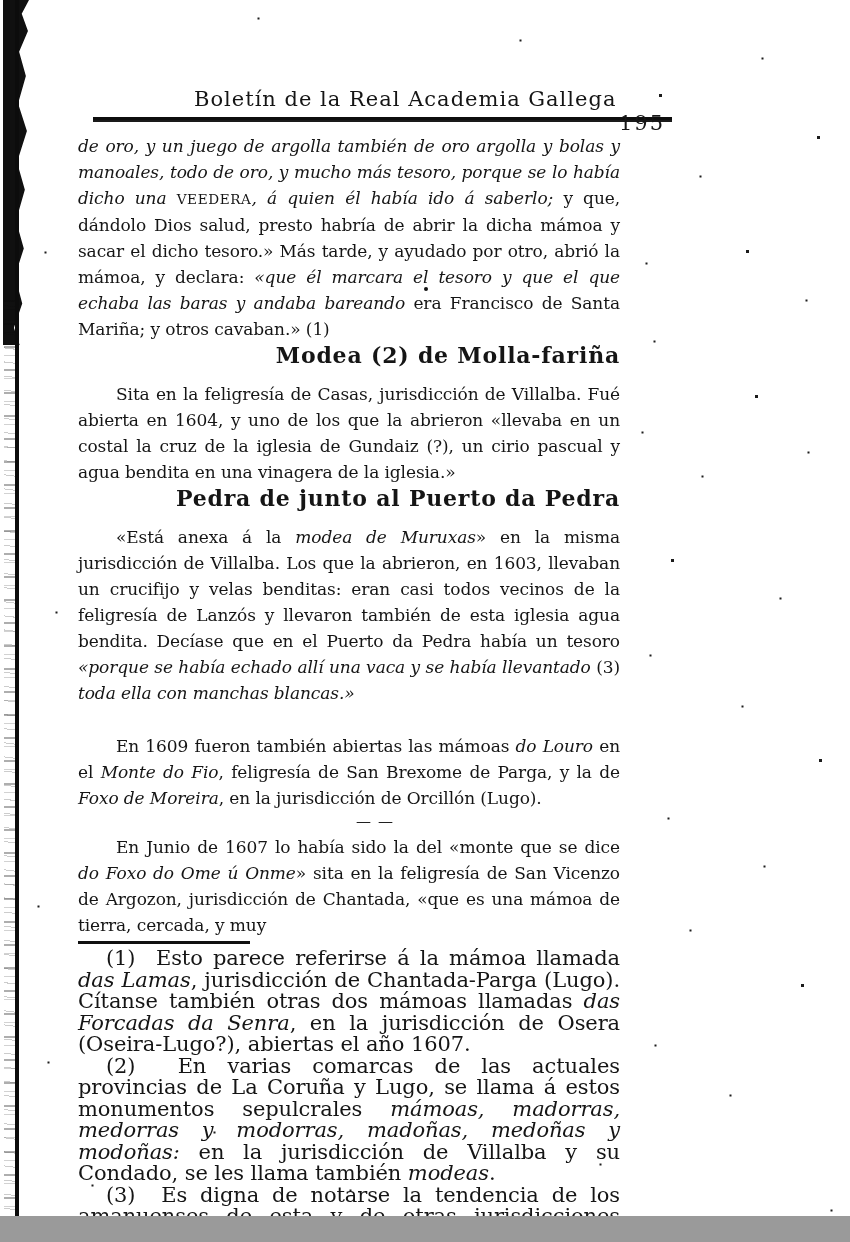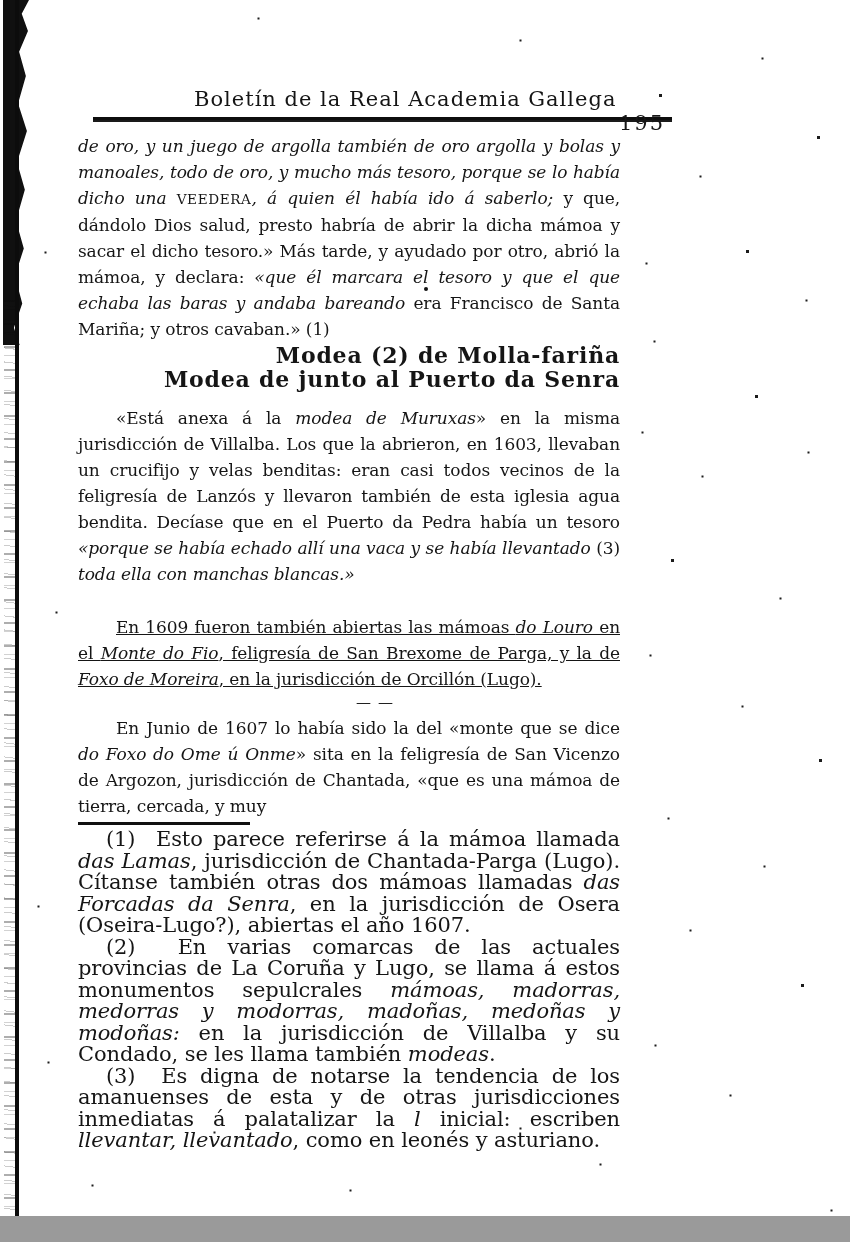--- a/index.html
+++ b/index.html
@@ -48,21 +48,21 @@
   .running-header{position:relative;margin-top:86px;height:26px;font-size:21px;line-height:26px;}
   .journal-title{position:absolute;left:116px;letter-spacing:1px;white-space:nowrap;}
   .page-number{position:absolute;left:541px;letter-spacing:2px;margin-top:24px;}
   .header-rule{margin-top:5px;margin-left:15px;width:579px;height:3px;background:#0d0d0d;box-shadow:0 2px 0 #1a1a1a;}
 
   .para{margin:0;font-size:17px;line-height:26px;text-align:justify;letter-spacing:-0.1px;}
   .para.indent{text-indent:38px;}
   .p1{margin-top:13px;}
   .section-heading{margin:2px 0 0 0;font-size:22px;line-height:22px;font-weight:bold;text-align:right;letter-spacing:0.8px;}
   .section-heading + .para{margin-top:15px;}
-  .gap-before{margin-top:27px;text-decoration:underline;}
+  .gap-before{margin-top:27px;}
   .divider{margin-top:3px;height:16px;line-height:14px;text-align:center;letter-spacing:1px;text-indent:52px;font-size:15px;}
   .p5{margin-top:4px;}
 
   .footnote-rule{margin-top:3px;width:172px;height:3px;background:#101010;}
   .footnotes{margin-top:4px;}
   .footnote{margin:0;font-size:21px;line-height:21.5px;text-align:justify;text-indent:28px;letter-spacing:-0.1px;}
 
   .seg-roman{font-style:normal;}
   .seg-italic{font-style:italic;}
   .seg-smallcaps{font-size:.8em;letter-spacing:.6px;}
@@ -83,22 +83,23 @@
     <div class="running-header">
       <span class="journal-title">Boletín de la Real Academia Gallega</span>
       <span class="page-number">195</span>
     </div>
     <div class="header-rule"></div>
 
     <p class="para p1"><span class="seg-italic">de oro, y un juego de argolla también de oro argolla y bolas y manoales, todo de oro, y mucho más tesoro, porque se lo había dicho una </span><span class="seg-smallcaps">VEEDERA</span><span class="seg-italic">, á quien él había ido á saberlo;</span><span class="seg-roman"> y que, dándolo Dios salud, presto habría de abrir la dicha mámoa y sacar el dicho tesoro.» Más tarde, y ayudado por otro, abrió la mámoa, y declara: </span><span class="seg-italic">«que él marcara el tesoro y que el que echaba las baras y andaba bareando</span><span class="seg-roman"> era Francisco de Santa Mariña; y otros cavaban.» (1)</span></p>
 
     <h2 class="section-heading">Modea (2) de Molla-fariña</h2>
 
+    <p class="para indent"><span class="seg-roman">Sita en la feligresía de Casas, jurisdicción de Villalba. Fué abierta en 1604, y uno de los que la abrieron «llevaba en un costal la cruz de la iglesia de Gundaiz (?), un cirio pascual y agua bendita en una vinagera de la iglesia.»</span></p>
 
-    <h2 class="section-heading">Modea de junto al Puerto da Senra</h2>
+    <h2 class="section-heading">Pedra de junto al Puerto da Pedra</h2>
 
     <p class="para indent"><span class="seg-roman">«Está anexa á la </span><span class="seg-italic">modea de Muruxas</span><span class="seg-roman">» en la misma jurisdicción de Villalba. Los que la abrieron, en 1603, llevaban un crucifijo y velas benditas: eran casi todos vecinos de la feligresía de Lanzós y llevaron también de esta iglesia agua bendita. Decíase que en el Puerto da Pedra había un tesoro </span><span class="seg-italic">«porque se había echado allí una vaca y se había llevantado</span><span class="seg-roman"> (3) </span><span class="seg-italic">toda ella con manchas blancas.»</span></p>
 
     <p class="para indent gap-before"><span class="seg-roman">En 1609 fueron también abiertas las mámoas </span><span class="seg-italic">do Louro</span><span class="seg-roman"> en el </span><span class="seg-italic">Monte do Fio</span><span class="seg-roman">, feligresía de San Brexome de Parga, y la de </span><span class="seg-italic">Foxo de Moreira</span><span class="seg-roman">, en la jurisdicción de Orcillón (Lugo).</span></p>
 
     <div class="divider">— —</div>
 
     <p class="para indent p5"><span class="seg-roman">En Junio de 1607 lo había sido la del «monte que se dice </span><span class="seg-italic">do Foxo do Ome ú Onme</span><span class="seg-roman">» sita en la feligresía de San Vicenzo de Argozon, jurisdicción de Chantada, «que es una mámoa de tierra, cercada, y muy</span></p>
 
     <div class="footnote-rule"></div>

|---|

▸ WORK TASK: From the listing above, return the lines starting at the one with "-83,22 +83,23 @@" and ending at the one with "un juego de", both kept, exactly as they appear and nothing more.

▸ TASK ANSWER:
@@ -83,22 +83,23 @@
     <div class="running-header">
       <span class="journal-title">Boletín de la Real Academia Gallega</span>
       <span class="page-number">195</span>
     </div>
     <div class="header-rule"></div>
 
     <p class="para p1"><span class="seg-italic">de oro, y un juego de argolla también de oro argolla y bolas y manoales, todo de oro, y mucho más tesoro, porque se lo había dicho una </span><span class="seg-smallcaps">VEEDERA</span><span class="seg-italic">, á quien él había ido á saberlo;</span><span class="seg-roman"> y que, dándolo Dios salud, presto habría de abrir la dicha mámoa y sacar el dicho tesoro.» Más tarde, y ayudado por otro, abrió la mámoa, y declara: </span><span class="seg-italic">«que él marcara el tesoro y que el que echaba las baras y andaba bareando</span><span class="seg-roman"> era Francisco de Santa Mariña; y otros cavaban.» (1)</span></p>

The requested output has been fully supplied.